В Жуаенне мы жили, а не воевали: это не был бастион, о который могли бы разбиться атаки врагов — это был дом, предназначенный, чтобы растить в нем детей. Но так, видно, рассудили боги, что все дети рождались мертвыми или умирали в раннем детстве — покуда назовет не появилась Торри, а за ней и я.

Жуаенна была залита солнцем: золото, бронза, камень — теплый, коричневый, и светлый, цвета охры, за годы приобретший нежный, почти пастельный оттенок.

Главные ворота были закрыты железной решеткой: во времена моего отца ее почти не опускали — Жуаенна была открыта для всех, кто имел желание поговорить со своим господином.
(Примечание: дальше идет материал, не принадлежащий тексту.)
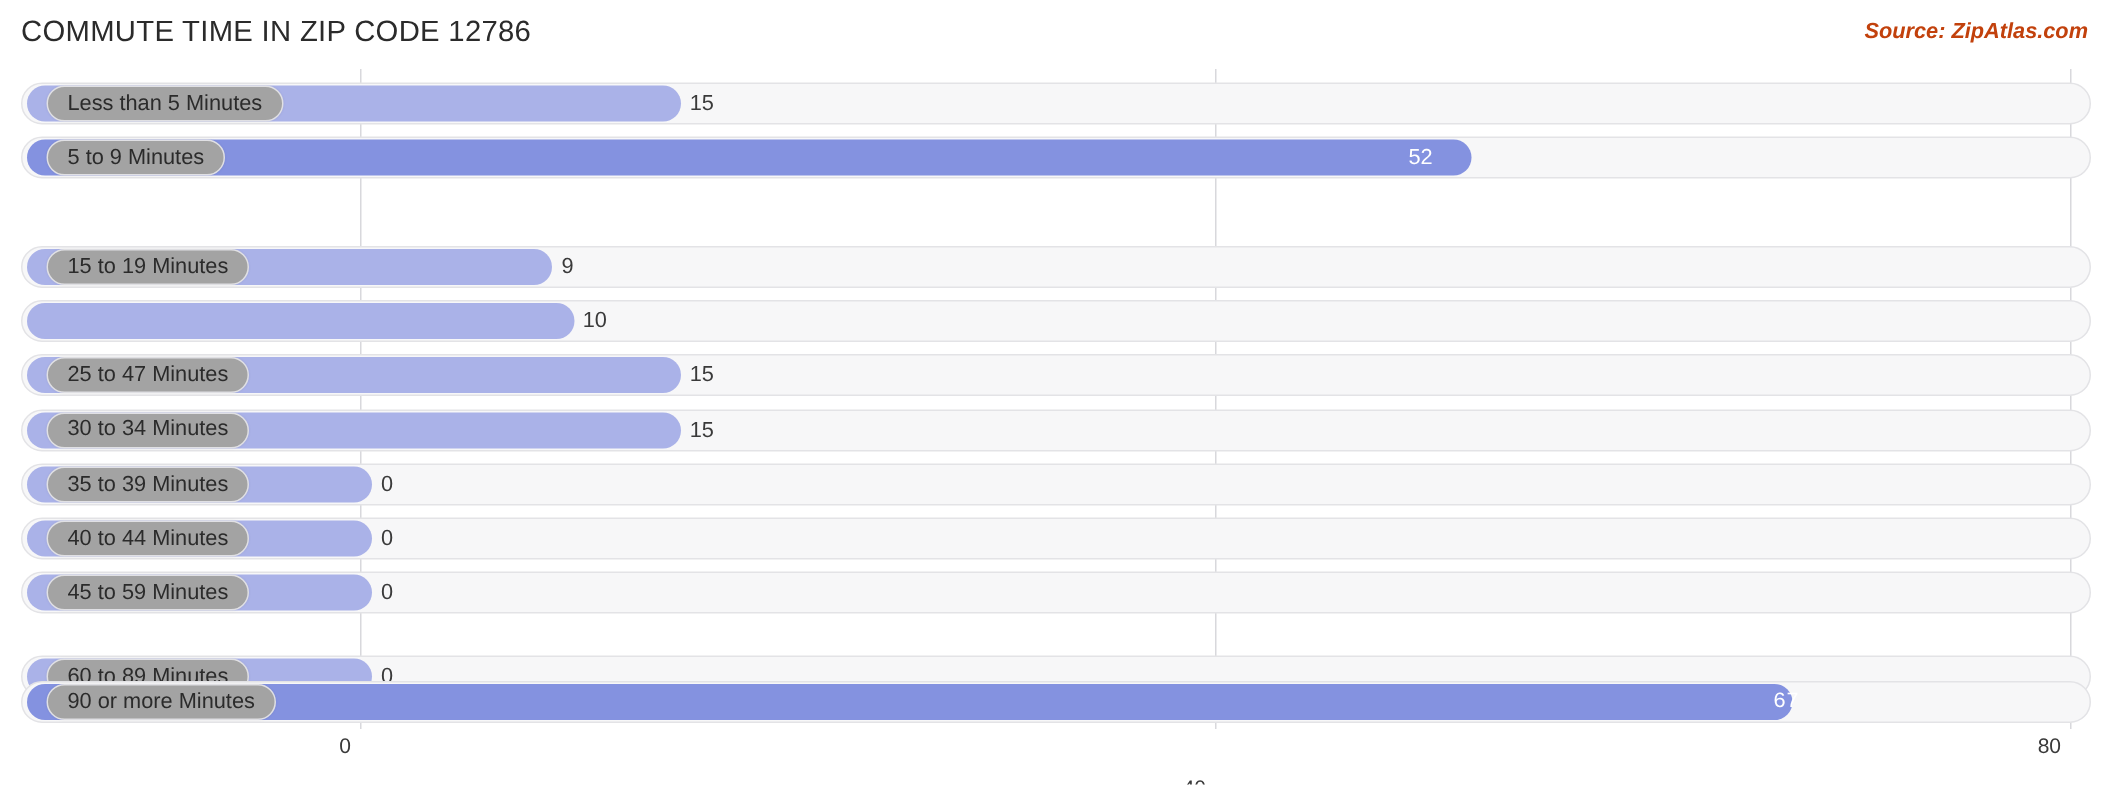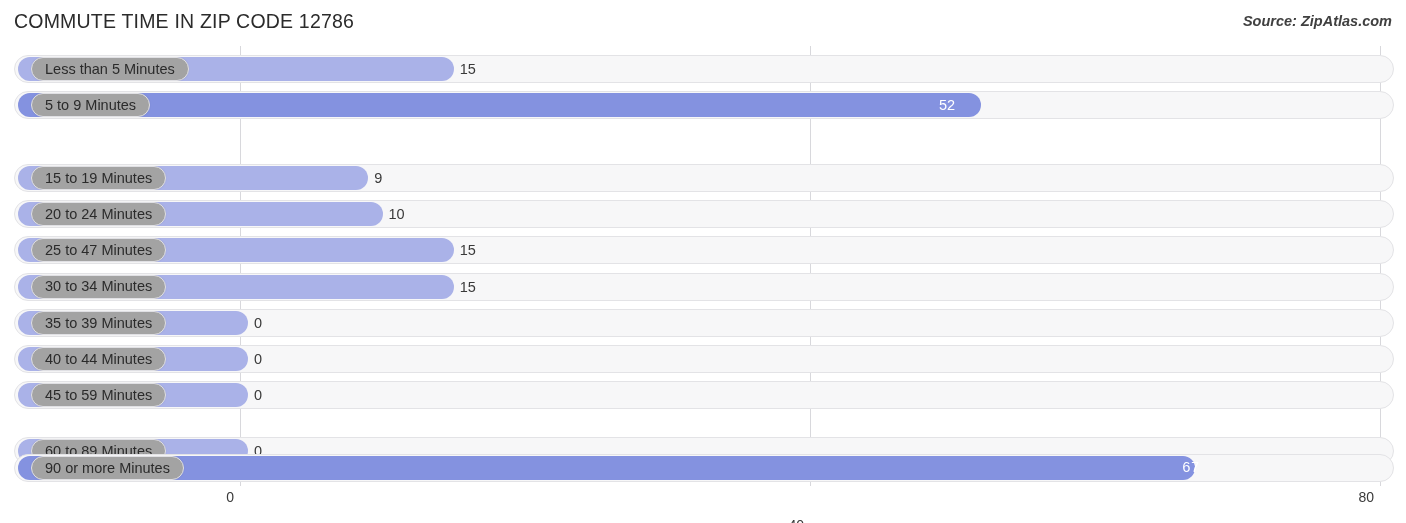--- a/index.html
+++ b/index.html
@@ -39,7 +39,7 @@
     font-size: 14.5px;
     font-style: italic;
     font-weight: bold;
-    color: #404040;
+    color: #c2410c;
     white-space: nowrap;
   }
 

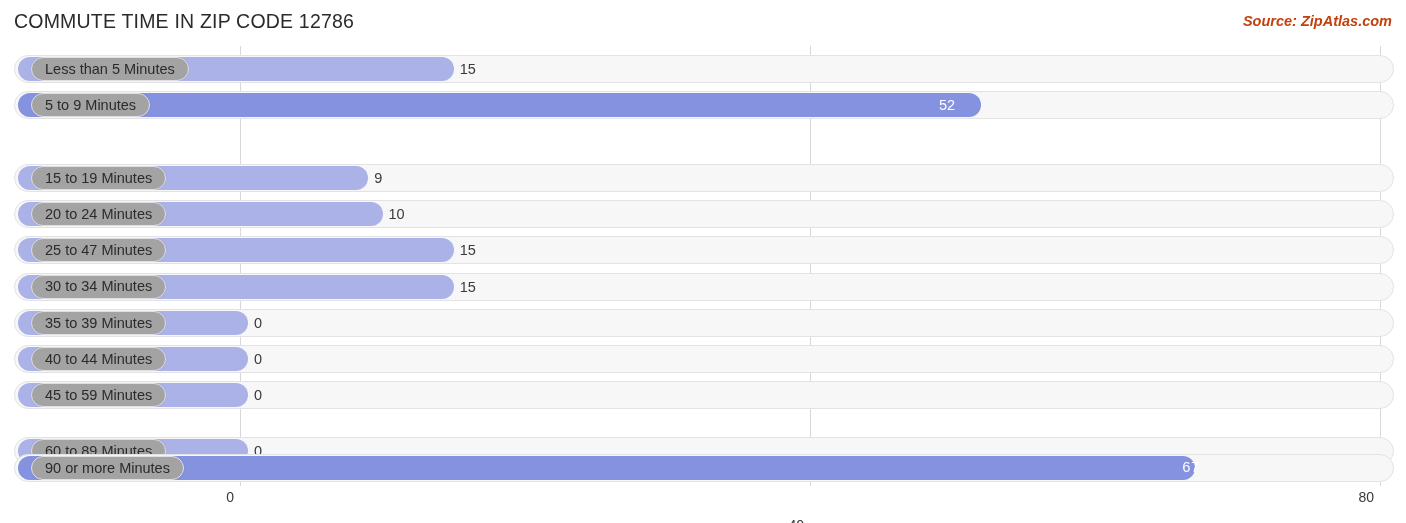--- a/index.html
+++ b/index.html
@@ -202,9 +202,6 @@
       <div class="row" style="top: 154.08px;">
         <div class="track"></div>
         <div class="bar" style="width: 364.5px;"></div>
-        <div class="label-pill">
-          <span>20 to 24 Minutes</span>
-        </div>
         <div class="value-out" style="left: 374.5px;">10</div>
       </div>
       <div class="row" style="top: 190.35px;">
Однако, теперь решетка была опущена — огромная пасть ворот щерилась железными клыками. На стенах стояли стражники с алебардами: их кольчуги в солнечном свете сверкали ярким серебром. С каждой из башен свисало знамя Беллэма — восходящее белое солнце на темно-синем фоне.

Я был бедняком — грязным, оборванным и смердящим — а потому дороги к главным воротам мне не было, вместо этого я пошел к маленьким воротам, прихрамывая и подволакивая ногу. Стражники остановили меня, окликнув на скверном хомэйнском: что, собственно, мне нужно было здесь? спрашивали они.
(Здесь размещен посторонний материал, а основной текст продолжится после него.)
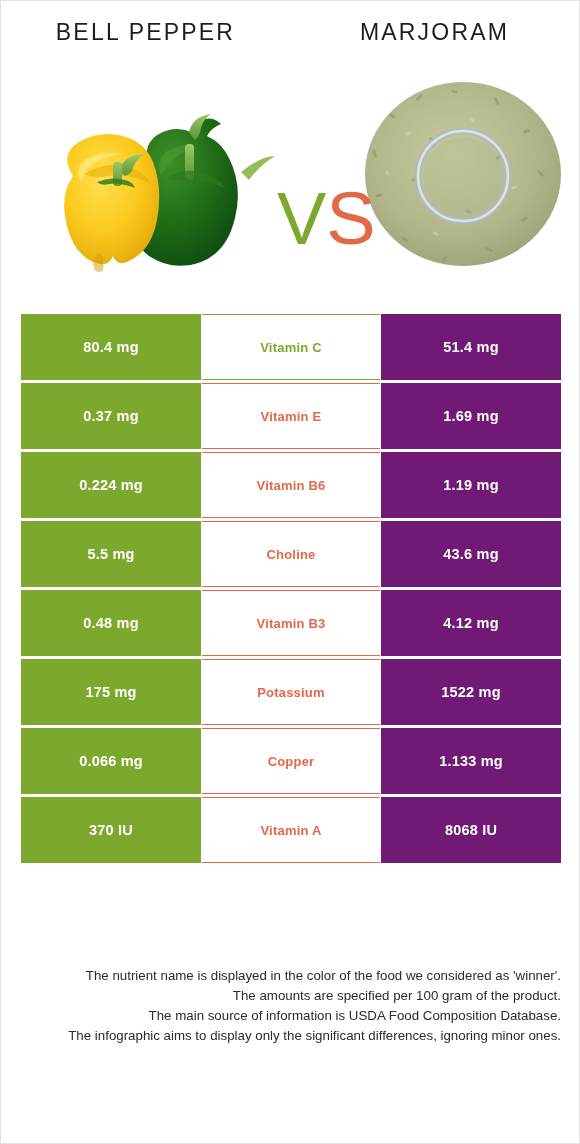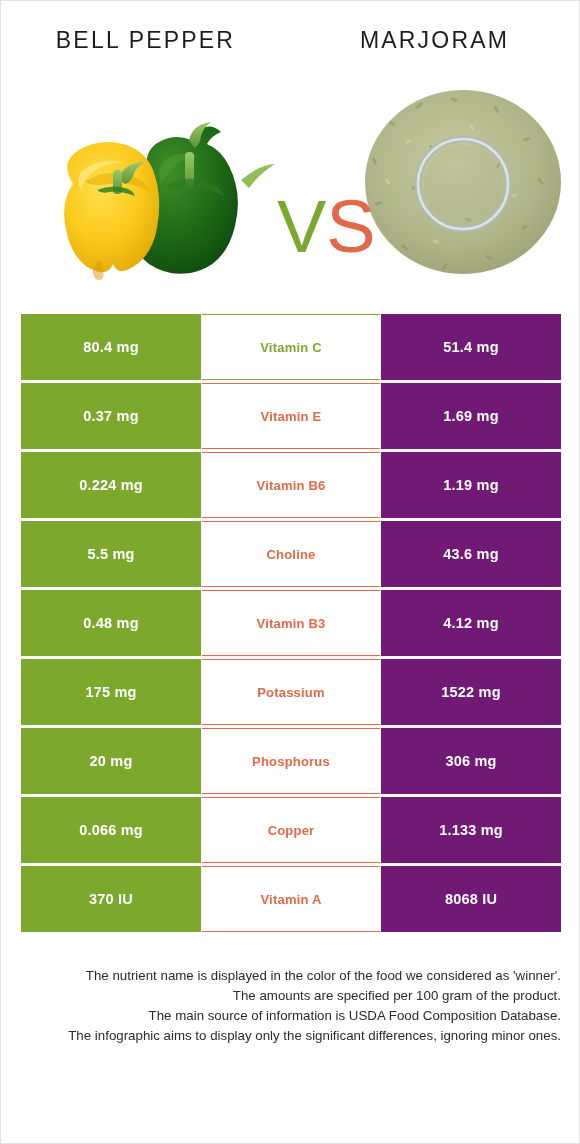--- a/index.html
+++ b/index.html
@@ -30,7 +30,6 @@
   .title-cell {
     flex: 1 1 50%;
     text-align: center;
-    margin-top: 8px;
   }
   .title-text {
     font-family: "Liberation Sans", sans-serif;

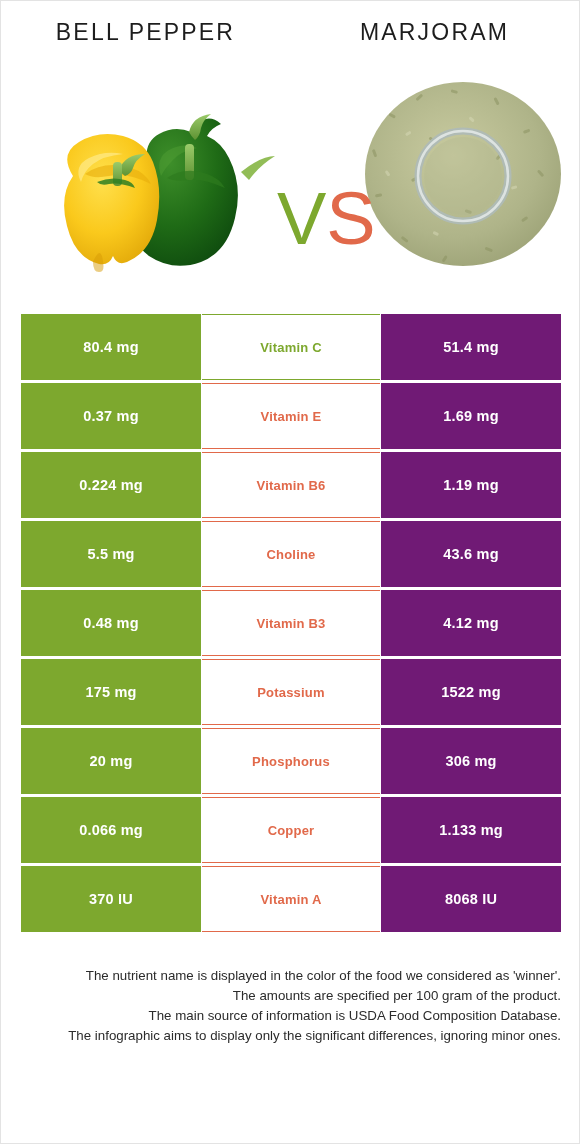--- a/index.html
+++ b/index.html
@@ -274,11 +274,6 @@
         <div class="cell-val right">1522 mg</div>
       </div>
       <div class="row">
-        <div class="cell-val left">20 mg</div>
-        <div class="cell-name win-right">Phosphorus</div>
-        <div class="cell-val right">306 mg</div>
-      </div>
-      <div class="row">
         <div class="cell-val left">0.066 mg</div>
         <div class="cell-name win-right">Copper</div>
         <div class="cell-val right">1.133 mg</div>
Хочу увидеть свою мать, робко ответил я, и заискивающе улыбнулся, показав желтые гнилые зубы. Изо рта у меня воняло, и это заставило стражников с ругательствами отступить на пару шагов. Свою мать, повторил я унылым глухим голосом, мать, которая служит в замке.

Я назвал имя женщины, которая действительно, насколько я помнил, служила в замке. Правда, я не знал, была ли она еще жива — когда я отправился на войну, ей было уже много лет — но и одного вопроса хватило бы стражникам, чтобы убедиться, что я не лгу. Я знал, что у нее действительно был сын, в детстве тяжело болевший и на всю жизнь оставшийся калекой. Он был ее позором, и потому она отослала его в отдаленную деревню. Но теперь, решил я, ему пришло время вернуться. Хотя бы ненадолго.

Стражники совещались между собой, поглядывая на меня с явным отвращением и презрением. Они говорили на солиндском, которого я не знал, но их тон был достаточно ясен. Понятно было, что вонь и грязь защитят меня от более тщательного досмотра. Оружие есть? — спросили они грубо. Нет, ответил я и вытянул руки, предлагая, им обыскать меня. Они не стали этого делать, только показали жестом — проходи, мол.

Так Кэриллон вернулся домой, чтобы повидать госпожу и мать свою.